Look through the records, and wherever the string "decided" turns up, copy out that line.

Records supplied:
>>
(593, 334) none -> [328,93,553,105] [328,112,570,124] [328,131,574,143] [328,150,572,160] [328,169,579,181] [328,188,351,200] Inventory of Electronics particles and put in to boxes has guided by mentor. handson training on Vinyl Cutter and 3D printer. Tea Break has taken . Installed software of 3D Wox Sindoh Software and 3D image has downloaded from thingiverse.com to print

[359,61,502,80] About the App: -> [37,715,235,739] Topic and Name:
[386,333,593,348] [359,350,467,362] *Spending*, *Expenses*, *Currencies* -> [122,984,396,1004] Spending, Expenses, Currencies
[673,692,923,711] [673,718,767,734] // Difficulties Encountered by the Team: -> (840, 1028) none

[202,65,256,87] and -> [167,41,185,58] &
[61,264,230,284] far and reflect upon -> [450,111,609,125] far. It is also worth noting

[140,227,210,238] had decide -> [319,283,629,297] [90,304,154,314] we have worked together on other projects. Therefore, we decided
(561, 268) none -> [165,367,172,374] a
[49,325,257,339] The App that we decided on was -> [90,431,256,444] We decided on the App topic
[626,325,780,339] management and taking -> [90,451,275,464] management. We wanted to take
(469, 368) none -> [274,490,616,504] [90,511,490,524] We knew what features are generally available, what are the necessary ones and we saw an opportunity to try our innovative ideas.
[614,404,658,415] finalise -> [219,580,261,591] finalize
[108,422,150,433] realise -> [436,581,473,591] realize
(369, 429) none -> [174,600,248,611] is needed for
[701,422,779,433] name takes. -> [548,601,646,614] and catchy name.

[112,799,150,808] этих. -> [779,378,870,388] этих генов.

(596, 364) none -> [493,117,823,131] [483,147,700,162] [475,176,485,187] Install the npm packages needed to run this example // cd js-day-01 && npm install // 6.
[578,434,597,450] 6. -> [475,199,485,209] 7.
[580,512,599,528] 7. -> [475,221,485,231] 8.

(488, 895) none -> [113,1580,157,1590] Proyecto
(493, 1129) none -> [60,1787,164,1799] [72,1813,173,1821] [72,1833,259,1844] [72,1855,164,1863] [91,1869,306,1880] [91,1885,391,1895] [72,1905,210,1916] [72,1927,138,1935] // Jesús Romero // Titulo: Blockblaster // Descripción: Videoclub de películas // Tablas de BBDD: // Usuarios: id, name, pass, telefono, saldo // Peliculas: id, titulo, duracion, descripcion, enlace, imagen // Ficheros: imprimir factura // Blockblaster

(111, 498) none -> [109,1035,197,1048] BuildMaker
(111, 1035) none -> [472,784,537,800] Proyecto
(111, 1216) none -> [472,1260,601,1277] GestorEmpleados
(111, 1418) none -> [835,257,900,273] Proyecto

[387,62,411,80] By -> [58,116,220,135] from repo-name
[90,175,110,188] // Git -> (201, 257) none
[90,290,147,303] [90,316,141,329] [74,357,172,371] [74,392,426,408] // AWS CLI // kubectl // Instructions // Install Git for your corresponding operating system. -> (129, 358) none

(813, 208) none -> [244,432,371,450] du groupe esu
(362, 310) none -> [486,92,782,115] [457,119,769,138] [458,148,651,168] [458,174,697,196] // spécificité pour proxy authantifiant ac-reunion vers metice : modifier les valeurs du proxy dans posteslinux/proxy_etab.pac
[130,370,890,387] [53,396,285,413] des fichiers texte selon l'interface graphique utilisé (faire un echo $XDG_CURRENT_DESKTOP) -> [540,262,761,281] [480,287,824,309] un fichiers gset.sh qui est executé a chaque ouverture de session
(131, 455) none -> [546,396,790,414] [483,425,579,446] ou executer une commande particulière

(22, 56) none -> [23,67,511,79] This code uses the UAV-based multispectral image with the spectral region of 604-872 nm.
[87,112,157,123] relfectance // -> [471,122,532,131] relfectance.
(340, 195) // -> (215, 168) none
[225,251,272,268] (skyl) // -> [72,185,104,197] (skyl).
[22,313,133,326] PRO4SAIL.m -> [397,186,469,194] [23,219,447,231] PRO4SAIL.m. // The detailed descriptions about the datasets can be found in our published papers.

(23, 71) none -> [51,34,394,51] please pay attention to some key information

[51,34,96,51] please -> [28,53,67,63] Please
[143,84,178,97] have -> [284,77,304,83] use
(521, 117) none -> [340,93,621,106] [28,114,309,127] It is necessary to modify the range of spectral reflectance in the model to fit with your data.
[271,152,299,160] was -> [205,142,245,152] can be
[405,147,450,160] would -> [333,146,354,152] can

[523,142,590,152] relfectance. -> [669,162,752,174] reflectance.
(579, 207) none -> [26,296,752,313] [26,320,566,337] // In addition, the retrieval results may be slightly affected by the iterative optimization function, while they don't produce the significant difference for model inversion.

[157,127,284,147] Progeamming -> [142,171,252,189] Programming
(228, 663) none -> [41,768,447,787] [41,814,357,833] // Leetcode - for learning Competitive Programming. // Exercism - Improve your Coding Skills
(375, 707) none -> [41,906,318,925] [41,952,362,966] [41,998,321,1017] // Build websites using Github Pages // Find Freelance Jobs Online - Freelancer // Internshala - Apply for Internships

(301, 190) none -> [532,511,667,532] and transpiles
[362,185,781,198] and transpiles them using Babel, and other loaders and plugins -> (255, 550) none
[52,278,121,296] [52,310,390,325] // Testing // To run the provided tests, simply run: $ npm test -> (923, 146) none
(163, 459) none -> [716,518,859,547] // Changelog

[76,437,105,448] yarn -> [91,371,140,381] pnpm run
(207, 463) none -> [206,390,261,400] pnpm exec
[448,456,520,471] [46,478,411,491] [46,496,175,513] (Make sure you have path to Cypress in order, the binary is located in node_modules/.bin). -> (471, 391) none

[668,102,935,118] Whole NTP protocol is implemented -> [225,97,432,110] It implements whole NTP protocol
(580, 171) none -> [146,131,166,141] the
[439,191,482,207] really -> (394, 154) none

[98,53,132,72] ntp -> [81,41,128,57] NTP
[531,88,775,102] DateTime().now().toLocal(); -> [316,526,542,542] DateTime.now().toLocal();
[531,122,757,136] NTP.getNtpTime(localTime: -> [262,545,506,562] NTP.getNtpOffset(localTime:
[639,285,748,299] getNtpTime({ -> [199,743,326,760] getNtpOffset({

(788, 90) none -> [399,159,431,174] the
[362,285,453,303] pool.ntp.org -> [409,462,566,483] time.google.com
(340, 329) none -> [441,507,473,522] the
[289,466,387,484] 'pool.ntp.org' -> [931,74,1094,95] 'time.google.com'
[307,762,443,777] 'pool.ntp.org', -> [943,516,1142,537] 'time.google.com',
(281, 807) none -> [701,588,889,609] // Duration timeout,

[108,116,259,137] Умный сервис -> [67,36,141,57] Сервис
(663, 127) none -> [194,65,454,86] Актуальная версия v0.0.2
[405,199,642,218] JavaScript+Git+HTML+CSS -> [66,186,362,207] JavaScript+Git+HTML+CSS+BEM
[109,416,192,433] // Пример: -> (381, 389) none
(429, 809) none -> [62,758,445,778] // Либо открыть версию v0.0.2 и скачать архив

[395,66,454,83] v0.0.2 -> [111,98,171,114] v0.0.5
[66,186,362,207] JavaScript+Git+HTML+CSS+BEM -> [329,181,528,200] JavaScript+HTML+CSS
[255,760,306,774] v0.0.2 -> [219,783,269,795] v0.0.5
<<
Response to this exercise:
[140,227,210,238] had decide -> [319,283,629,297] [90,304,154,314] we have worked together on other projects. Therefore, we decided
[49,325,257,339] The App that we decided on was -> [90,431,256,444] We decided on the App topic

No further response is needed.